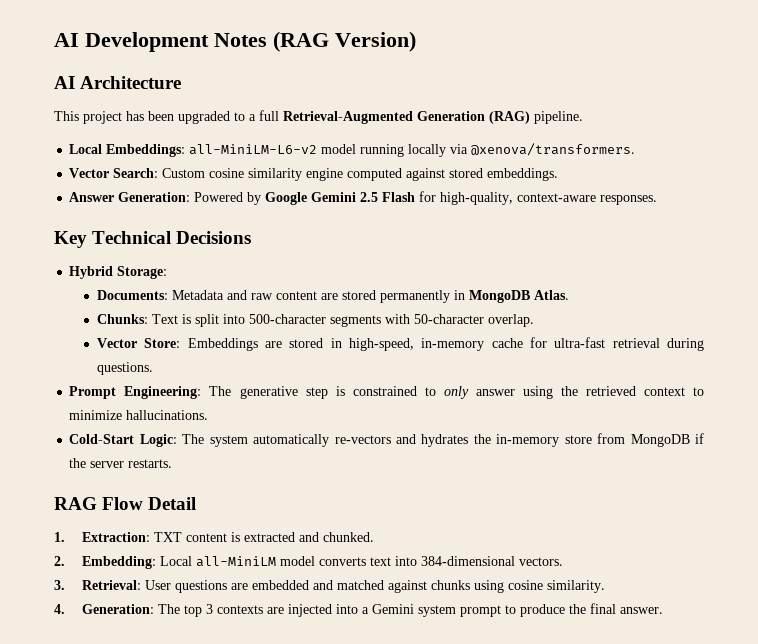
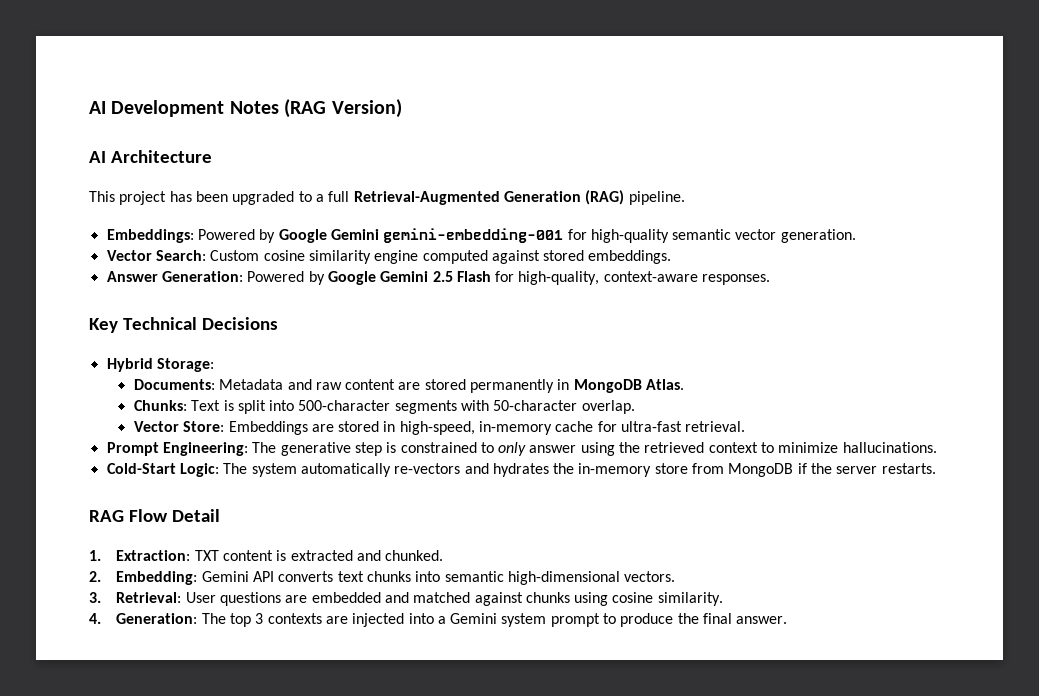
- Local Embeddings: all-MiniLM-L6-v2 model running locally via @xenova/transformers.
+ Embeddings: Powered by Google Gemini gemini-embedding-001 for high-quality semantic vector generation.
- Vector Store: Embeddings are stored in high-speed, in-memory cache for ultra-fast retrieval during questions.
+ Vector Store: Embeddings are stored in high-speed, in-memory cache for ultra-fast retrieval.
- 2. Embedding: Local all-MiniLM model converts text into 384-dimensional vectors.
+ 2. Embedding: Gemini API converts text chunks into semantic high-dimensional vectors.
+++
▸ **TASK TO COMPLETE**: The data above needs to be retyped exactly, with the images left out.

▸ **ANSWER**:
- Local Embeddings: all-MiniLM-L6-v2 model running locally via @xenova/transformers.
+ Embeddings: Powered by Google Gemini gemini-embedding-001 for high-quality semantic vector generation.
- Vector Store: Embeddings are stored in high-speed, in-memory cache for ultra-fast retrieval during questions.
+ Vector Store: Embeddings are stored in high-speed, in-memory cache for ultra-fast retrieval.
- 2. Embedding: Local all-MiniLM model converts text into 384-dimensional vectors.
+ 2. Embedding: Gemini API converts text chunks into semantic high-dimensional vectors.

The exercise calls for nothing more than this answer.